Símbolo é o que está suspenso entre dois mundos. Do ponto de vista histórico, o simbolismo enquanto território floresce em profusão a partir da crise na psique mítica, porque a imaginação mítica não é propriamente simbólica, na medida em que o ícone é a manifestação concreta do Divino, impregnado de uma numinosidade hierofânica. O símbolo está situado entre a consciência mítico-religiosa, na qual há convergência imediata e concreta entre a imagem e o sentido, e a clareza racional. Como dirá Giegerich a respeito da alquimia, há uma intuição de saída do universo mítico em direção à Lógica (um deslocamento do Positivo, que é objetivo, para o seu oposto, a sua negação), mas não há instrumental imagético alternativo — daí a intensificação obsessiva de imagens simbólicas e a simbolização compulsiva de antigos ícones justamente nos respiros finais da velha mentalidade. Essa perda de substância das coisas, que deixam de ser assumidas como animadas, materializações literais de qualidades espirituais, as obriga a um deslocamento para a fronteira entre o Particular e o Absoluto, transformadas em sombras de Formas Ideais. O símbolo, por conseguinte, conserva certas qualidades numinosas e sagradas, apelativas, pelo peso sugestivo da imagem, à psique profunda e visceral, mas a razão impede a sua mitificação, porque separa da coisa o seu significado último, alocado na Transcendência.

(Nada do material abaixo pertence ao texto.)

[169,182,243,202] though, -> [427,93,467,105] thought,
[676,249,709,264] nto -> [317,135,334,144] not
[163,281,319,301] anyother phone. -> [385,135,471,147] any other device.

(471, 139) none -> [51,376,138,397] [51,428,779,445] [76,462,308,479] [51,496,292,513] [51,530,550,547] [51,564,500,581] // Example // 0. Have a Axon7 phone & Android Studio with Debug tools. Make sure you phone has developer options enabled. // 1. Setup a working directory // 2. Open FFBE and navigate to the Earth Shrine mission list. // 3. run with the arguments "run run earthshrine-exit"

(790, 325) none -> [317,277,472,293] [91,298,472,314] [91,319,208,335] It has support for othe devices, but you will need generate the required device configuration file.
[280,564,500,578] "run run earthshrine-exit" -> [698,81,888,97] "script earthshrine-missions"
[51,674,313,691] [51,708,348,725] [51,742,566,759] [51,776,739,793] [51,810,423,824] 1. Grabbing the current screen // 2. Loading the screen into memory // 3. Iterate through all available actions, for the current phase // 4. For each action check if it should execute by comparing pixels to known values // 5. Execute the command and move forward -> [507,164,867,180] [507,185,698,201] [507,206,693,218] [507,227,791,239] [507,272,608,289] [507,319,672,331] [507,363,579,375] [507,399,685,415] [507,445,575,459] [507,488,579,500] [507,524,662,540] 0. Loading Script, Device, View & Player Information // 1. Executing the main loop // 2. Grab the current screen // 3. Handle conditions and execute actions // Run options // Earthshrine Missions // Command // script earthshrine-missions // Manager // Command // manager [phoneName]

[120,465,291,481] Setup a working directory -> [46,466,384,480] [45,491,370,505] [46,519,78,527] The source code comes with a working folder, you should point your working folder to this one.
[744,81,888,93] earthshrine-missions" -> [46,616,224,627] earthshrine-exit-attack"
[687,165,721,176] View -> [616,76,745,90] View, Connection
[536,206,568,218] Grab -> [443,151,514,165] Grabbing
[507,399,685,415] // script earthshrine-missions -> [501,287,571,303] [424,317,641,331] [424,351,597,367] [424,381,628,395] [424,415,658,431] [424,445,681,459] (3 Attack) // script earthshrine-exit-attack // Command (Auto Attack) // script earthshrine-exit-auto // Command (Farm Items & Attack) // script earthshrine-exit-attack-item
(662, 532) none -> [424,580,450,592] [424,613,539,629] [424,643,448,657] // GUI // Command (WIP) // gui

O símbolo, portanto, lança raízes naquilo que Agamben chama de Penumbra — é nesse território de tensão que ele se mantém vitalizado, energizado, e ao mesmo tempo contido. Perdido de sua natureza transcendental, se reduziria à imagem nua e vazia e ao sentido imediato e utilitário que possa dele ser apreendido por analogia — donde a derrocada que Chul Han qualificaria como “p0rnogr4fica”. Todavia, perdido de sua natureza imanente (se é que podemos falar nesses termos, já que ele seria teofania), poderia esmagar as personalidades individuais e a inteligência humana pelo próprio peso divinal, já que ele seria o mesmo que a presença total do Divino. De toda a maneira, a crise na psique clássica esvaziou as coisas e desalojou-as dos deuses, deixando-as disponíveis à atribuição de significado simbólico — como diz Adorno, citado por Agamben: “… as coisas, estranhadas, são esvaziadas e, como cifras simbólicas, atraem significados.” Tantas foram as “coisas estranhadas” pelos alquimistas medievais, quantos foram os símbolos nos quais eles as verteram, porque, pelo seu próprio apelo, não poderiam ficar vazias.

Pode se chamar o símbolo, aqui, de imagem dialética, porque a “coisa estranhada” é suspendida e integrada ao seu negativo lógico, ou à sua face não positivada (o símbolo, via de regra, é uma integração entre a coisa visível e a sua negação — e, por isso, é uma afirmação de seu status lógico, ou uma afirmação de sua negatividade). Perpetua-se, assim, uma espécie de ambiguidade, que cristaliza uma tensão indissolúvel e uma coexistência imóvel entre a coisa e o seu significado. O símbolo mesmo é o ponto central, mas não como o ponto que separa dois segmentos de uma linha reta — é o epicentro da tensão dialética, o território sombrio, ao mesmo tempo vazio e cheio, visível e invisível, é o “fantasmata”, a parada opaca e prenhe de significado entre o ingênuo e o ininteligível.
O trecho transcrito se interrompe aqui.